Ember Connect’s Culture and Connect Manager, Michelle Woosnam, shares her experience of grief and healing following the loss of her Dad.
In 2019 my Dad passed away. He was my best friend and one of my biggest supporters. Dad lived with me and my kids for his last 3 years, and it still hurts looking out my back door and not seeing him read the newspaper.
The week after the funeral I continued to feel so many mixed emotions… is numbness an emotion? If it is, I felt every bit of it! I laid on the lounge binging not only Netflix, but the leftover beef and gravy rolls from the wake…all 4 kilos of them…yes 4 kilos.
Unfortunately I have been to many funerals, but at Dad’s I had this feeling that made me realise I had to grow up. Weird I know being 47 years old and having this realisation.
Months later a friend messaged me and I told him I was struggling. He spoke to me of healing practices that would help with my grief as well as giving some comforting advice. My friend told me to talk to my Dad and that he would talk back to me in the wind. After this yarn I felt a small shift in my energy, but not enough to change, I continued to quietly grieve.
A year later my grief continued. I often wondered if I would ever be able to think or talk about my Dad without getting emotional. My sisters felt the same.
My Mum’s parents – my grandparents – were Stolen Generation children. Their culture, language and connection to Country was taken. I have found that even though we never received what was rightfully ours in the passing of traditions, our urge for healing and reconnection to ourselves and to Country cannot be denied.
Finally arrangements were made and it was time to heal and reconnect on my friend’s grandmothers’ country. It was a fresh sunny Makuru day at the edge of the saltwater where my sisters and I met for our healing.
We started with a smoking ceremony to honour, acknowledge and pay our respects to Wardandi custodians before travelling up the hill where the fresh water flowed. Once we arrived, we settled in an area close to the edge of the river. The next stage of the healing was rubbing ochre all over our arms and hands and then washing it off with soapbush and river water, cleansing away our grief.
We sat peacefully on the ground with the sunshine filtering down as my friend used his tapping sticks with the birds mimicking his tune. We fell deeper into a peaceful place as the didgeridoo lulled us into a state of healing and connection.
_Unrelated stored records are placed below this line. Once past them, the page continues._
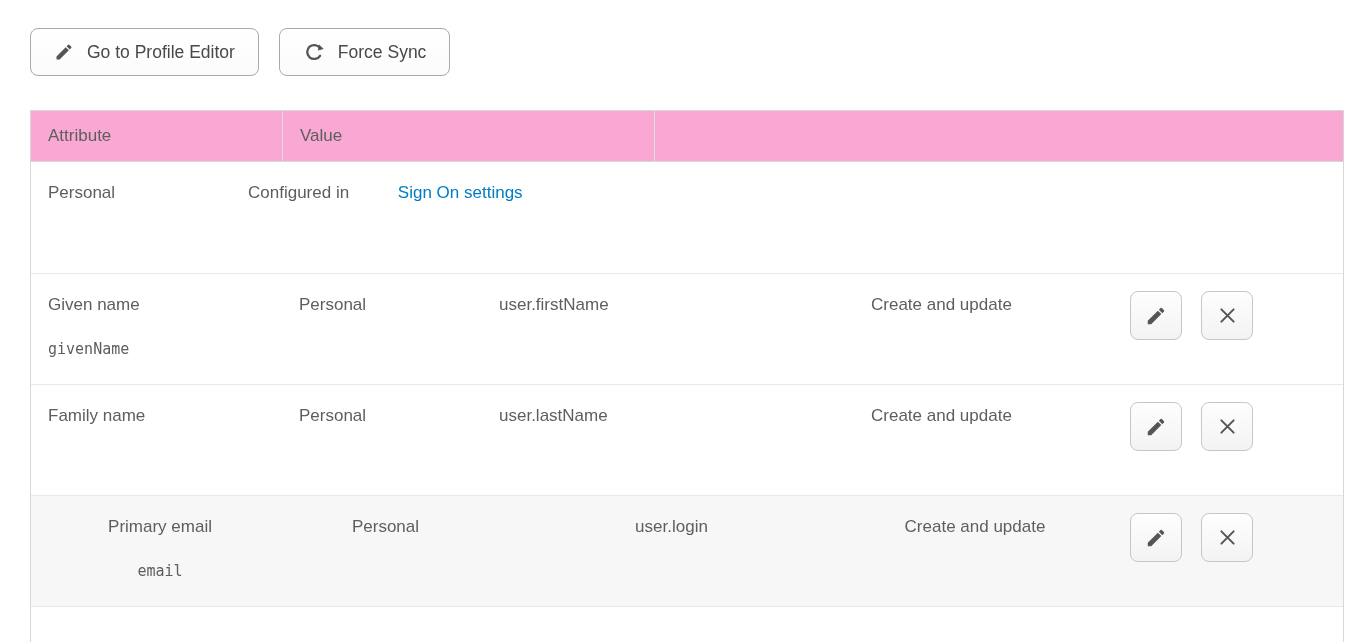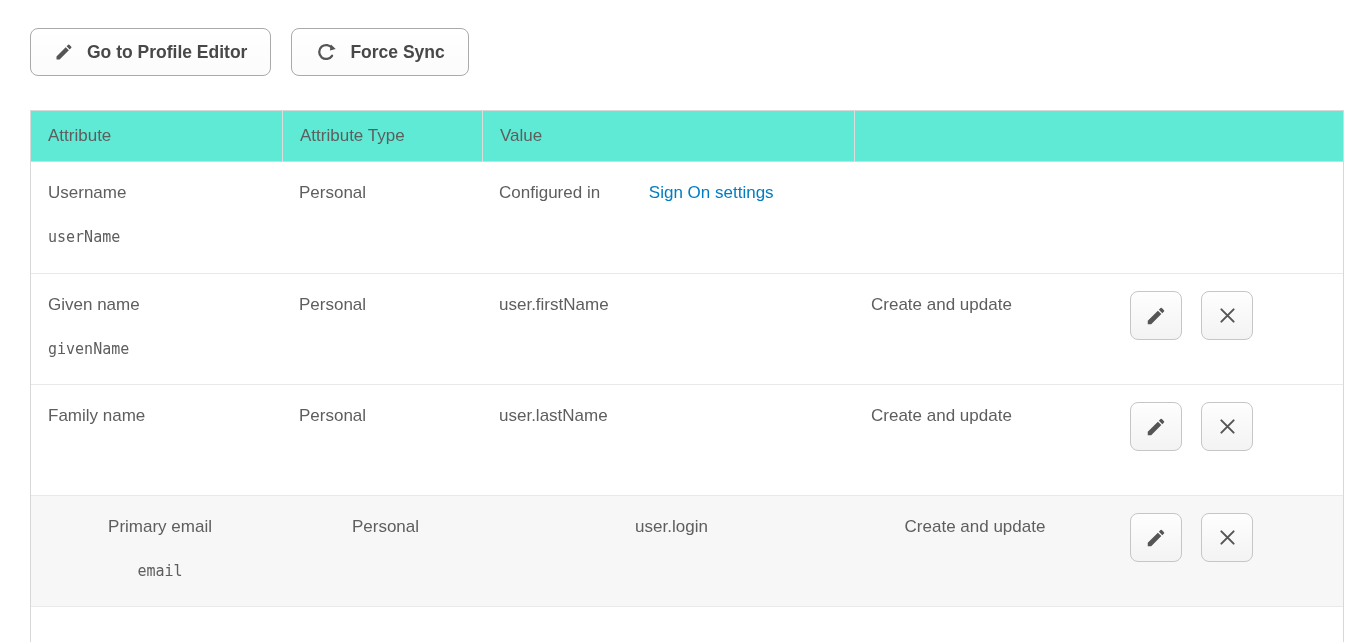"Go to Profile Editor" .btn { font-weight: bold -> none }
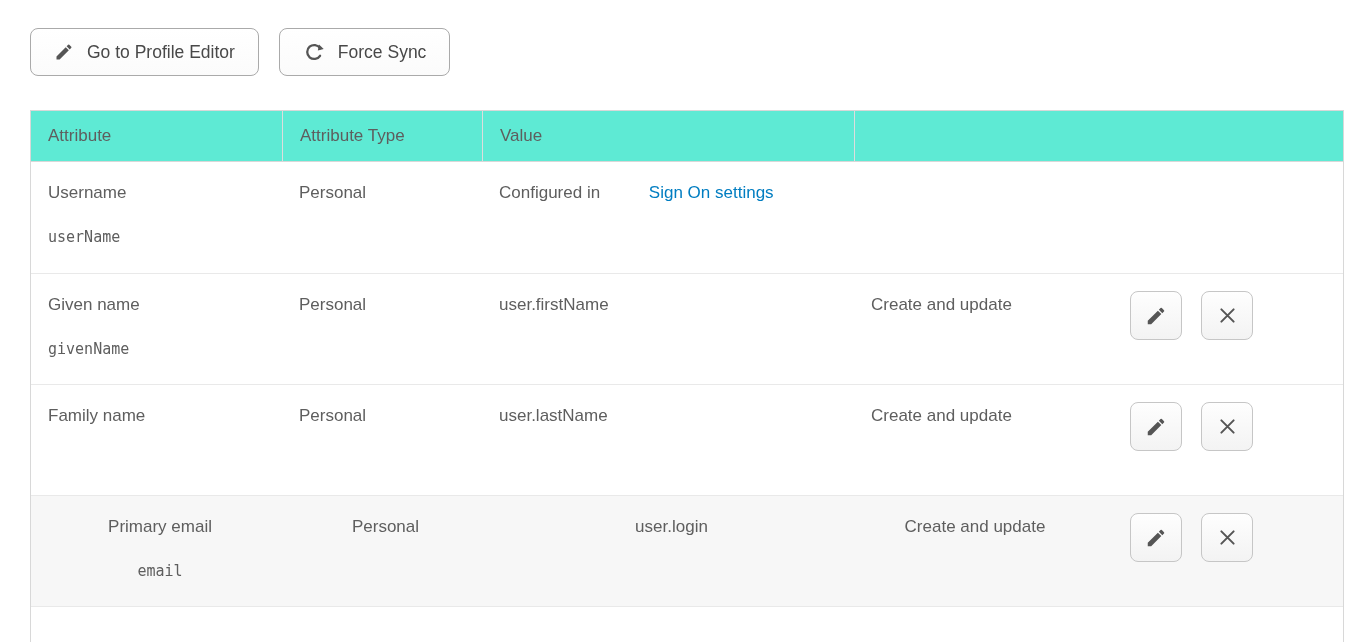"Attribute" .thead { background: #5eead4 -> #f9a8d4 }
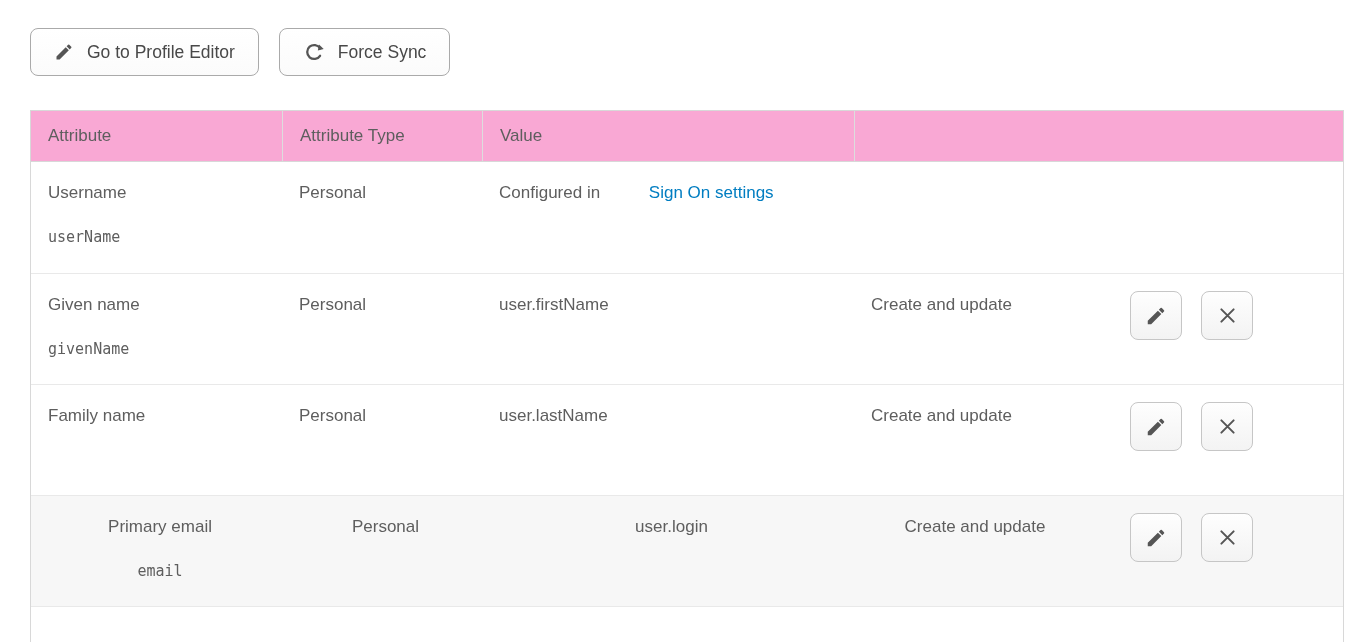"Attribute Type" div.th { html: <div>Attribute Type</div> -> none }
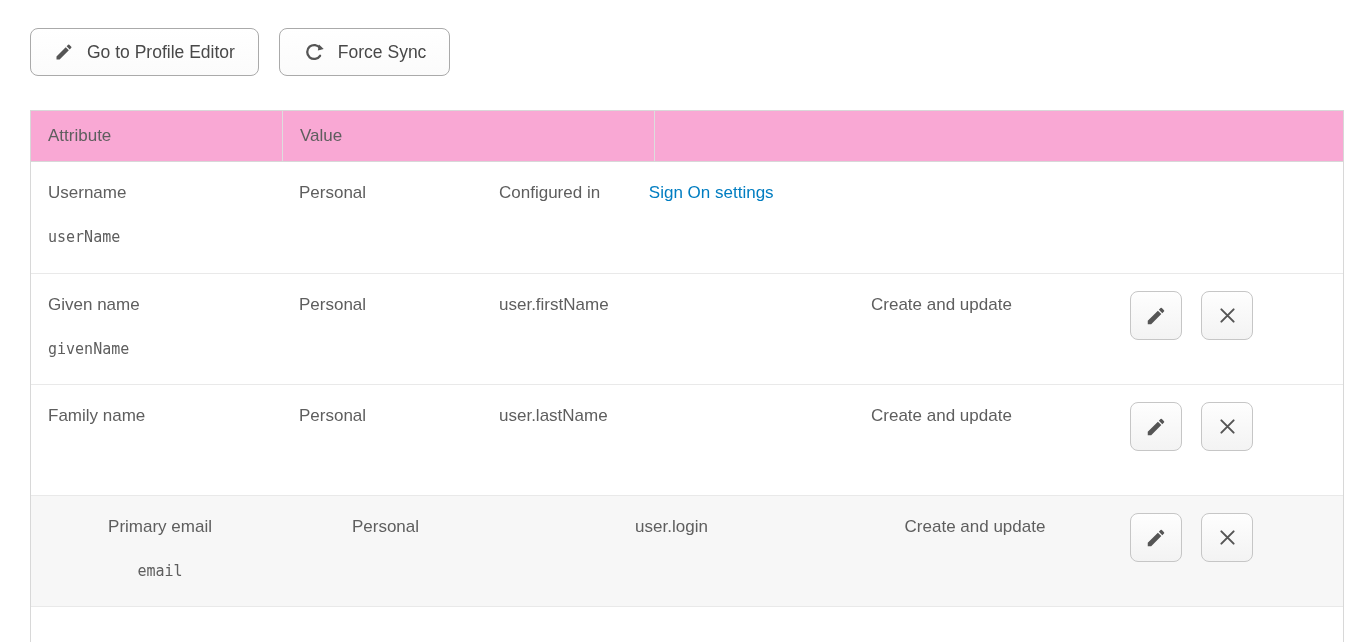"Username" div.td { html: <div> <div>Username</div> <div>userName</div> </div> -> none }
Since leaving the river’s edge that day I felt the experience has given me a sense of connection to Country, my sisters and my grief. I am now in a place of feeling dubbakaarn (relaxed), or “steady, steady” as my old Dad would say. Even though I still get emotional about my Dad, I believe this is just a part of my love for him.
If you are looking for healing or want to help someone through their grief, there are a few thoughts I wish to share with you.
- Connect with Country.
- Be gentle on yourself.
- Everyone’s grief is different. Grieve in your own way, in your own time.
- Your heart and mind will find joy again.
- Support groups, counselling sessions also help.